*** Data in this exercise Section Begins ***

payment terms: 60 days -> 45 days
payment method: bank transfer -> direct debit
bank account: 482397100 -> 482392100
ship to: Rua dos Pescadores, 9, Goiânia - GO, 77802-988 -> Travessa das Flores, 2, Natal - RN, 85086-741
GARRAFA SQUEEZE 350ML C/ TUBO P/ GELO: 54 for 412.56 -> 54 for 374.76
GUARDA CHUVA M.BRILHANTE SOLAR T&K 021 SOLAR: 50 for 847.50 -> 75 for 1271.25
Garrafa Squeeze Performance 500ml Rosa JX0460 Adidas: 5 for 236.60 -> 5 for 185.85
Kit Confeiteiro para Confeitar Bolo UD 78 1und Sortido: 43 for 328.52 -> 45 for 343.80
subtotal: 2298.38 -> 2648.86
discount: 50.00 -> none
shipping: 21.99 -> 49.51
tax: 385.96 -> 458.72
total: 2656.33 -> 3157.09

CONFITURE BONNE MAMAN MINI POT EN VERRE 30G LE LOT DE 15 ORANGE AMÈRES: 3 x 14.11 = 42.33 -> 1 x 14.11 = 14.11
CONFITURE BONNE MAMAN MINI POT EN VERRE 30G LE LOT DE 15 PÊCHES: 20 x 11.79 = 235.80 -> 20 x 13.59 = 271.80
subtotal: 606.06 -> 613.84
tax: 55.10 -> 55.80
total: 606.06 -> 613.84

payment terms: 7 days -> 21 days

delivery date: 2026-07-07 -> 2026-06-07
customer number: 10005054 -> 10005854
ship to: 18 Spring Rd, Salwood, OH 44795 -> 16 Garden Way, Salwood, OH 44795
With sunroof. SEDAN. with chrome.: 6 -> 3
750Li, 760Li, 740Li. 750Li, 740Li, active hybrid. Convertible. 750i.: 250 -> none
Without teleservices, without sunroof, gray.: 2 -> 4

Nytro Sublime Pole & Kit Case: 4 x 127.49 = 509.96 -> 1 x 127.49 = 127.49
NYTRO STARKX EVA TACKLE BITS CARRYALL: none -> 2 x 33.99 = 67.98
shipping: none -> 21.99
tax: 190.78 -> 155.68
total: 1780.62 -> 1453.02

*** Data in this exercise Section Ends ***

**Task:**
Full transcription, please: every entry, exactly as written.

**Reply to the exercise:**
payment terms: 60 days -> 45 days
payment method: bank transfer -> direct debit
bank account: 482397100 -> 482392100
ship to: Rua dos Pescadores, 9, Goiânia - GO, 77802-988 -> Travessa das Flores, 2, Natal - RN, 85086-741
GARRAFA SQUEEZE 350ML C/ TUBO P/ GELO: 54 for 412.56 -> 54 for 374.76
GUARDA CHUVA M.BRILHANTE SOLAR T&K 021 SOLAR: 50 for 847.50 -> 75 for 1271.25
Garrafa Squeeze Performance 500ml Rosa JX0460 Adidas: 5 for 236.60 -> 5 for 185.85
Kit Confeiteiro para Confeitar Bolo UD 78 1und Sortido: 43 for 328.52 -> 45 for 343.80
subtotal: 2298.38 -> 2648.86
discount: 50.00 -> none
shipping: 21.99 -> 49.51
tax: 385.96 -> 458.72
total: 2656.33 -> 3157.09

CONFITURE BONNE MAMAN MINI POT EN VERRE 30G LE LOT DE 15 ORANGE AMÈRES: 3 x 14.11 = 42.33 -> 1 x 14.11 = 14.11
CONFITURE BONNE MAMAN MINI POT EN VERRE 30G LE LOT DE 15 PÊCHES: 20 x 11.79 = 235.80 -> 20 x 13.59 = 271.80
subtotal: 606.06 -> 613.84
tax: 55.10 -> 55.80
total: 606.06 -> 613.84

payment terms: 7 days -> 21 days

delivery date: 2026-07-07 -> 2026-06-07
customer number: 10005054 -> 10005854
ship to: 18 Spring Rd, Salwood, OH 44795 -> 16 Garden Way, Salwood, OH 44795
With sunroof. SEDAN. with chrome.: 6 -> 3
750Li, 760Li, 740Li. 750Li, 740Li, active hybrid. Convertible. 750i.: 250 -> none
Without teleservices, without sunroof, gray.: 2 -> 4

Nytro Sublime Pole & Kit Case: 4 x 127.49 = 509.96 -> 1 x 127.49 = 127.49
NYTRO STARKX EVA TACKLE BITS CARRYALL: none -> 2 x 33.99 = 67.98
shipping: none -> 21.99
tax: 190.78 -> 155.68
total: 1780.62 -> 1453.02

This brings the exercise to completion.